:: Material for the task ::
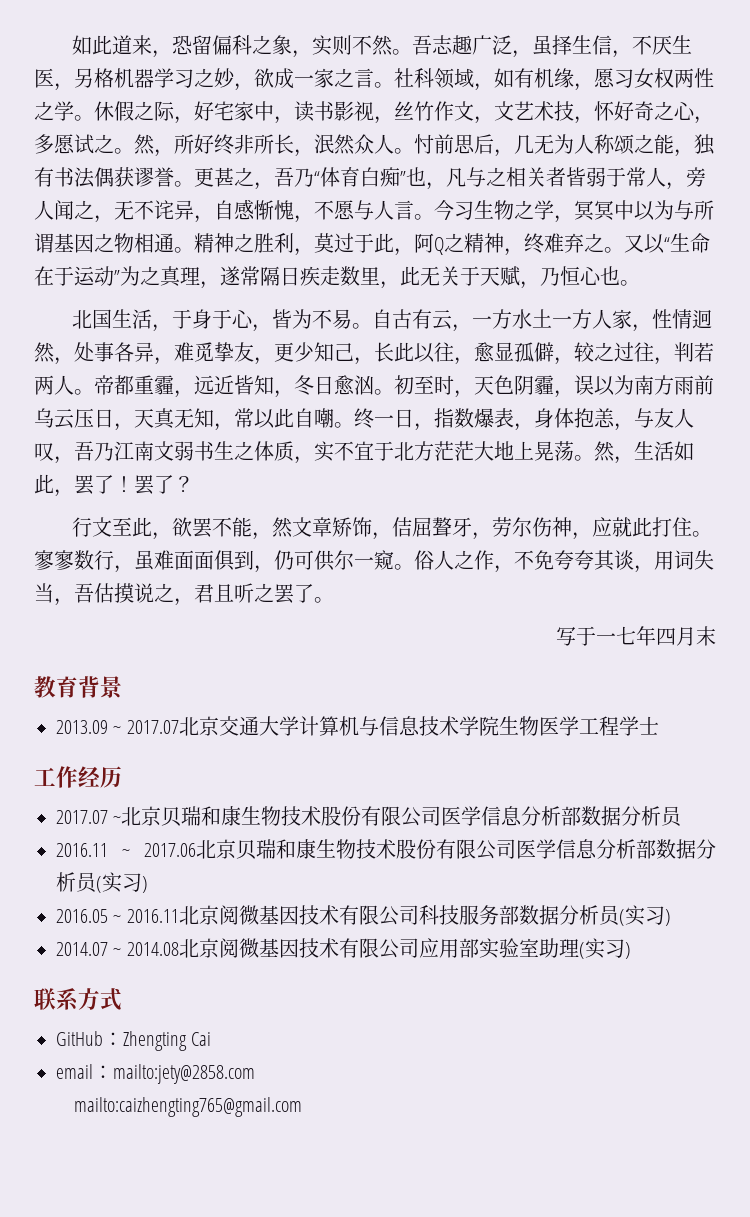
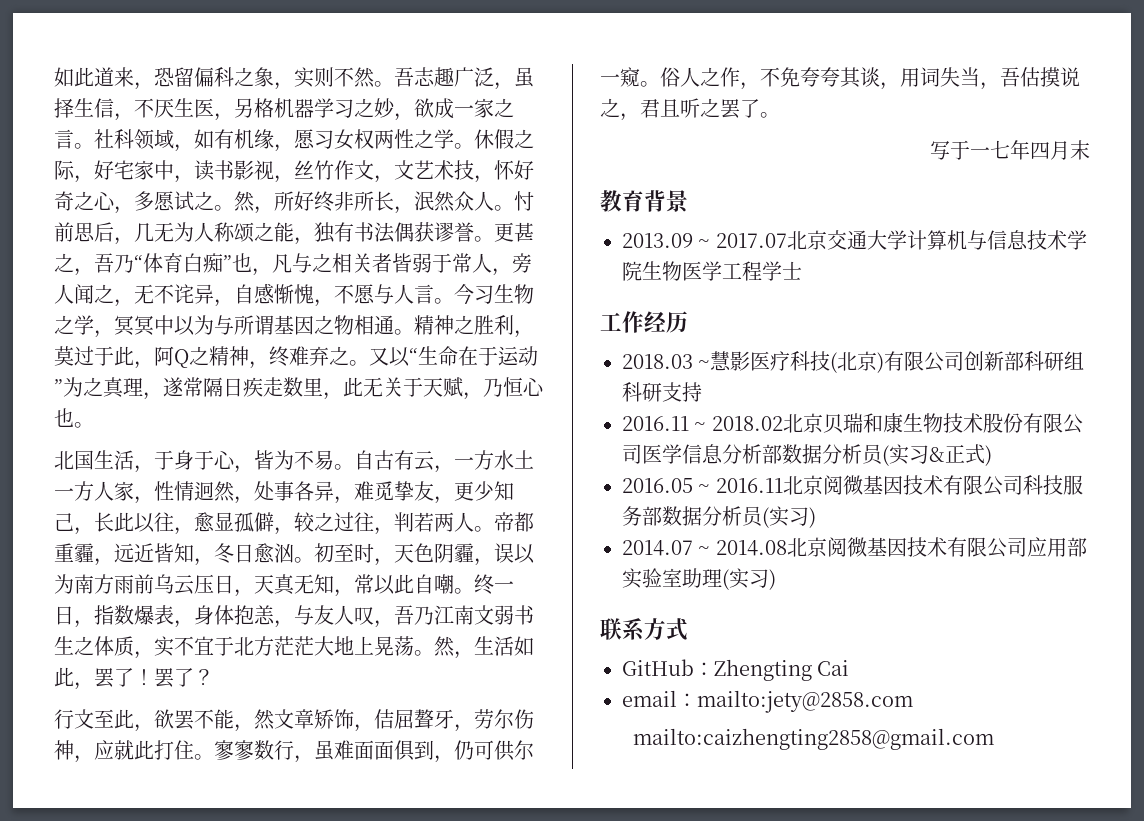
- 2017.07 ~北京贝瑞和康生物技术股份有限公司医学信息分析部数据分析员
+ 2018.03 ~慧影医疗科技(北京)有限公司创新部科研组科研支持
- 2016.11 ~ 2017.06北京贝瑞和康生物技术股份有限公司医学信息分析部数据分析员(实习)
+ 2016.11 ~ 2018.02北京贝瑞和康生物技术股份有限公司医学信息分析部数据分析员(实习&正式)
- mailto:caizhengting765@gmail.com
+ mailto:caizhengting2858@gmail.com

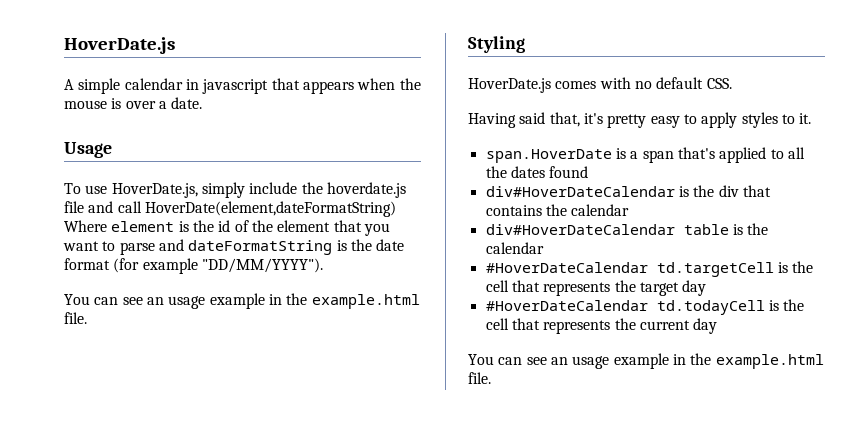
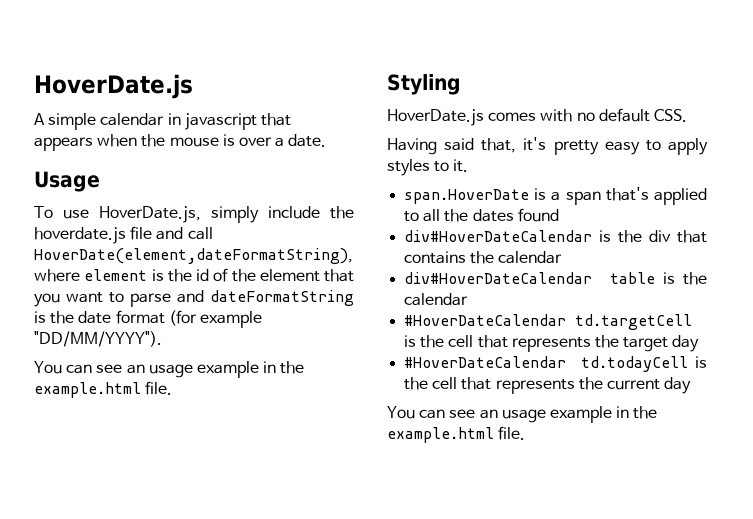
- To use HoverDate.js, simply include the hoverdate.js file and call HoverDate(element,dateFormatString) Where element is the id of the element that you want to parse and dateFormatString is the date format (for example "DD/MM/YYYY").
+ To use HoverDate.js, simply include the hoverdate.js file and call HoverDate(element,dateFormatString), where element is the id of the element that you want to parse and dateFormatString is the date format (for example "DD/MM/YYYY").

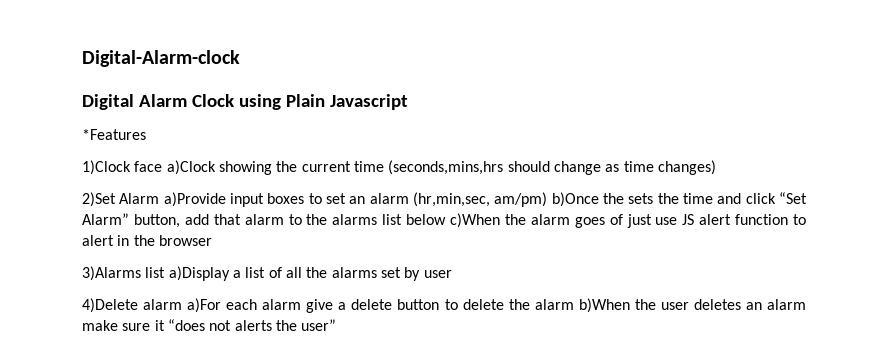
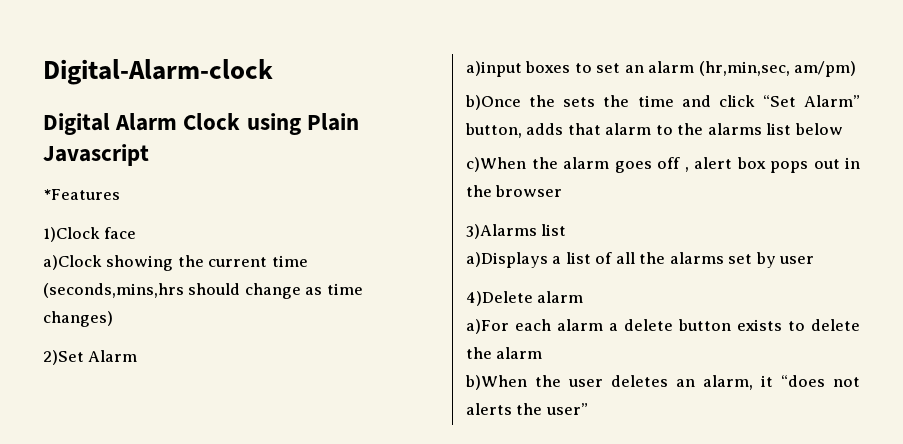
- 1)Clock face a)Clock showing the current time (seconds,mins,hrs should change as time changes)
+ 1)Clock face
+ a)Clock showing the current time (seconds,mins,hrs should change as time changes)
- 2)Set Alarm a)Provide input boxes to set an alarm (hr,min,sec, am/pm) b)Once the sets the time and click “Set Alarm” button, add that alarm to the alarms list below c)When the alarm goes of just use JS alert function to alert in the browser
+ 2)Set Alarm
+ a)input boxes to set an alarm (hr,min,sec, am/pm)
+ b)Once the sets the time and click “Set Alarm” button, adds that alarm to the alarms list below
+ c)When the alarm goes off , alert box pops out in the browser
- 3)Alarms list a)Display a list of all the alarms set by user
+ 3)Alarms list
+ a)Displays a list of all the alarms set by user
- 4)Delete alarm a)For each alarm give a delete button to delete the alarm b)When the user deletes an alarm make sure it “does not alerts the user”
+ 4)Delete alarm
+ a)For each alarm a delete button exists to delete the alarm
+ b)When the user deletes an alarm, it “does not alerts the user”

:: To do ::
Except for the pictures, print the data above exactly.

:: Response area ::
- 2017.07 ~北京贝瑞和康生物技术股份有限公司医学信息分析部数据分析员
+ 2018.03 ~慧影医疗科技(北京)有限公司创新部科研组科研支持
- 2016.11 ~ 2017.06北京贝瑞和康生物技术股份有限公司医学信息分析部数据分析员(实习)
+ 2016.11 ~ 2018.02北京贝瑞和康生物技术股份有限公司医学信息分析部数据分析员(实习&正式)
- mailto:caizhengting765@gmail.com
+ mailto:caizhengting2858@gmail.com

- To use HoverDate.js, simply include the hoverdate.js file and call HoverDate(element,dateFormatString) Where element is the id of the element that you want to parse and dateFormatString is the date format (for example "DD/MM/YYYY").
+ To use HoverDate.js, simply include the hoverdate.js file and call HoverDate(element,dateFormatString), where element is the id of the element that you want to parse and dateFormatString is the date format (for example "DD/MM/YYYY").

- 1)Clock face a)Clock showing the current time (seconds,mins,hrs should change as time changes)
+ 1)Clock face
+ a)Clock showing the current time (seconds,mins,hrs should change as time changes)
- 2)Set Alarm a)Provide input boxes to set an alarm (hr,min,sec, am/pm) b)Once the sets the time and click “Set Alarm” button, add that alarm to the alarms list below c)When the alarm goes of just use JS alert function to alert in the browser
+ 2)Set Alarm
+ a)input boxes to set an alarm (hr,min,sec, am/pm)
+ b)Once the sets the time and click “Set Alarm” button, adds that alarm to the alarms list below
+ c)When the alarm goes off , alert box pops out in the browser
- 3)Alarms list a)Display a list of all the alarms set by user
+ 3)Alarms list
+ a)Displays a list of all the alarms set by user
- 4)Delete alarm a)For each alarm give a delete button to delete the alarm b)When the user deletes an alarm make sure it “does not alerts the user”
+ 4)Delete alarm
+ a)For each alarm a delete button exists to delete the alarm
+ b)When the user deletes an alarm, it “does not alerts the user”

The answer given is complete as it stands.